Exercise objective: Scan the entries below for the word "absolute" and copy every line in which it occurs.
• • •
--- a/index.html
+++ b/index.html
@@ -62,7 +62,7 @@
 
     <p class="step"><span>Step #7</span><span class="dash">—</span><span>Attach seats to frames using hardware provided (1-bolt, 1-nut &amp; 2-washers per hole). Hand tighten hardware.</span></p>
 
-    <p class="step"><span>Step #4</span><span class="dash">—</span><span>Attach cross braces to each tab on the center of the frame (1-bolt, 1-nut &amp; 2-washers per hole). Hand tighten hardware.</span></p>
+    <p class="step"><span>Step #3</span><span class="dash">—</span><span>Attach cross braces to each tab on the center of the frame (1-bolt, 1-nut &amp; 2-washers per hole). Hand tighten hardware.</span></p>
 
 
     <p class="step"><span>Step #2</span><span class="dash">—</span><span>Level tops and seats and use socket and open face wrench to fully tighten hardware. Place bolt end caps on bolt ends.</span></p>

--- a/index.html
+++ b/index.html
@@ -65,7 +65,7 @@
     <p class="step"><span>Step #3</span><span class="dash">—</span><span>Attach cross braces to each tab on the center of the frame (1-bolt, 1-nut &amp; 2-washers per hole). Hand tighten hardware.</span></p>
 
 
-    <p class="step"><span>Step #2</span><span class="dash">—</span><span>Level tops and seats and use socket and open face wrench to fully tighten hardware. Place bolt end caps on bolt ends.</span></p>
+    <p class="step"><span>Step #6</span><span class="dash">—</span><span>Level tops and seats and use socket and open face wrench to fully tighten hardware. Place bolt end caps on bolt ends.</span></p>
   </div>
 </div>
• • •
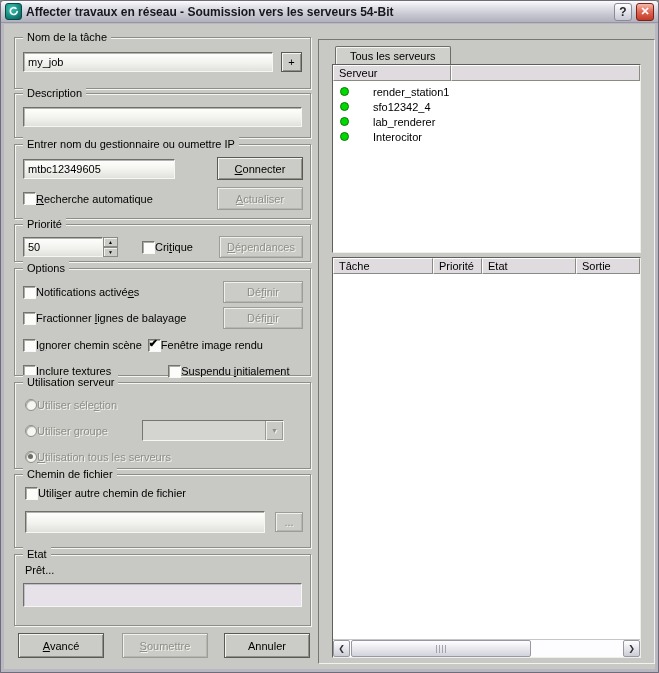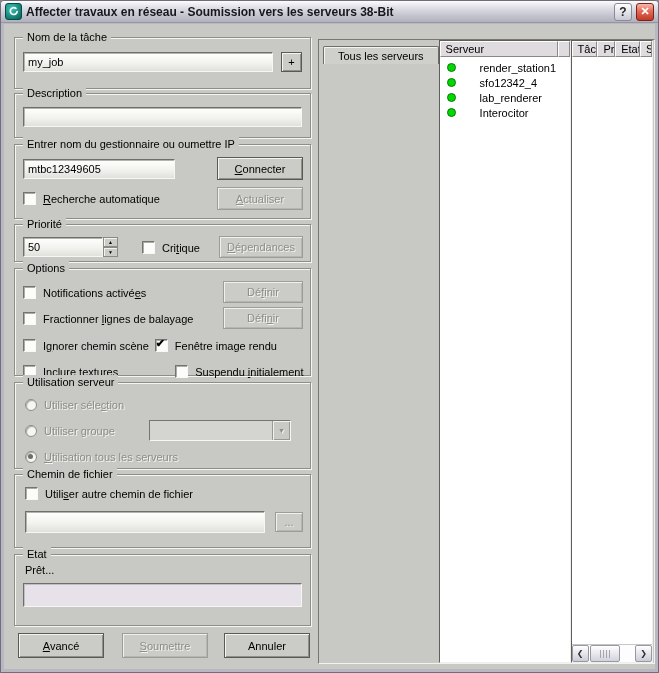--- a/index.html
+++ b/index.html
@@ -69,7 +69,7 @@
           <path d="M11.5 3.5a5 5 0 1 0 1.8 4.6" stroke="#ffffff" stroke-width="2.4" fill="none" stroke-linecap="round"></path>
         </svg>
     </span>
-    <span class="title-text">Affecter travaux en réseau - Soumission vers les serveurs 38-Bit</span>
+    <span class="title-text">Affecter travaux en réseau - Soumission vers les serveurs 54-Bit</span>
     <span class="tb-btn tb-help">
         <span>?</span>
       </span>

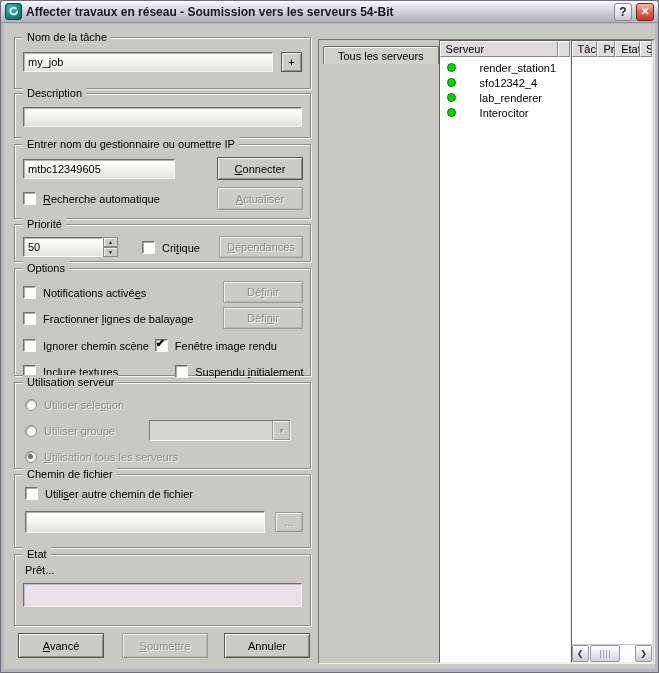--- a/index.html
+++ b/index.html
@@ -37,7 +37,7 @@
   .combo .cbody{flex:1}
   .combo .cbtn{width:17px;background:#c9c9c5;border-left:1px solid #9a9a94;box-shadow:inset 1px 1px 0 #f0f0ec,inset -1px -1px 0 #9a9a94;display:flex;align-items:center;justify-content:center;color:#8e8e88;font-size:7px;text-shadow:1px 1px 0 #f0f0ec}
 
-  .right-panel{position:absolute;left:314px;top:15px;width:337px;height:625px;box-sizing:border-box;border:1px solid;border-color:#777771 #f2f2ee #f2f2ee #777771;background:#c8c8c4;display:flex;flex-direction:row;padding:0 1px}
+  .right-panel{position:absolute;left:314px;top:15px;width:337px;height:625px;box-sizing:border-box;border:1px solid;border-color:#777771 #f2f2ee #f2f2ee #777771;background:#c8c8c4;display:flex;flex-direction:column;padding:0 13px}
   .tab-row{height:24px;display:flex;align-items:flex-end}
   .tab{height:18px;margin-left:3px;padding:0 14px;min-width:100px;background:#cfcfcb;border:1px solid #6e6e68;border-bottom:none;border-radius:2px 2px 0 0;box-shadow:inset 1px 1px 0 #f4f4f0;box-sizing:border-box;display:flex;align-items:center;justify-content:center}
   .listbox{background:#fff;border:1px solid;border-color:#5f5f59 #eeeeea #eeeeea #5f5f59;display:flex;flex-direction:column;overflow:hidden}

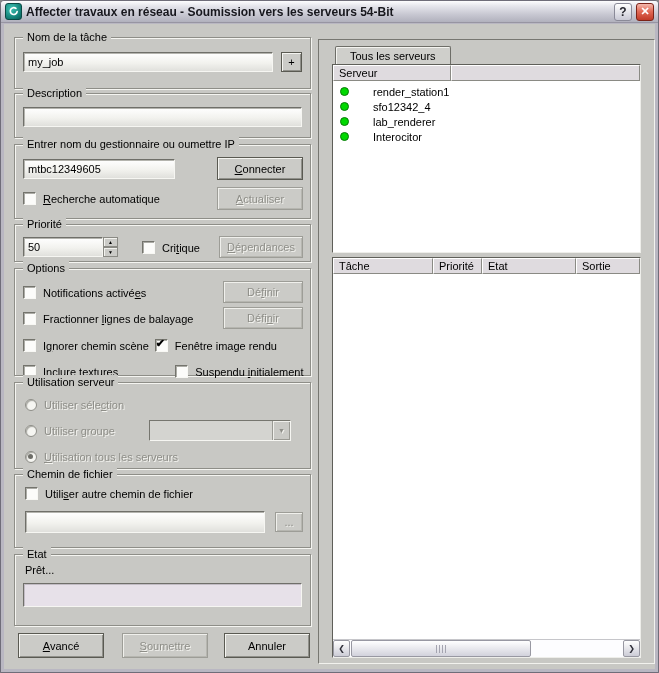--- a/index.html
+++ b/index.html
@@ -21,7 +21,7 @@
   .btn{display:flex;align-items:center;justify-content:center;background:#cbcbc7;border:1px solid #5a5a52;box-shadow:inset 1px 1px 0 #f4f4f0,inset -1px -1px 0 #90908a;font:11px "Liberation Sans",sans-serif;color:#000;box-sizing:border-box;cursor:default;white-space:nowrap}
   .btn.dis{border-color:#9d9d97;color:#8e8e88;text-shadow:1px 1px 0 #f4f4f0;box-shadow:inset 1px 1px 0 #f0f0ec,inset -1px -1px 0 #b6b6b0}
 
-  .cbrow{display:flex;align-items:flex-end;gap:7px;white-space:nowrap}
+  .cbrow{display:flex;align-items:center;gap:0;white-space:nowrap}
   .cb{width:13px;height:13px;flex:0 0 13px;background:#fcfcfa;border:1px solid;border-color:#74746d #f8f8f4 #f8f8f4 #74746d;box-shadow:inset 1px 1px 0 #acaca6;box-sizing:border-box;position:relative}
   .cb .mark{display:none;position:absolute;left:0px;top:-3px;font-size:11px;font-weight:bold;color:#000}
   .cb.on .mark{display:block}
• • •
Result for this exercise:
-  .right-panel{position:absolute;left:314px;top:15px;width:337px;height:625px;box-sizing:border-box;border:1px solid;border-color:#777771 #f2f2ee #f2f2ee #777771;background:#c8c8c4;display:flex;flex-direction:row;padding:0 1px}
+  .right-panel{position:absolute;left:314px;top:15px;width:337px;height:625px;box-sizing:border-box;border:1px solid;border-color:#777771 #f2f2ee #f2f2ee #777771;background:#c8c8c4;display:flex;flex-direction:column;padding:0 13px}
   .cb .mark{display:none;position:absolute;left:0px;top:-3px;font-size:11px;font-weight:bold;color:#000}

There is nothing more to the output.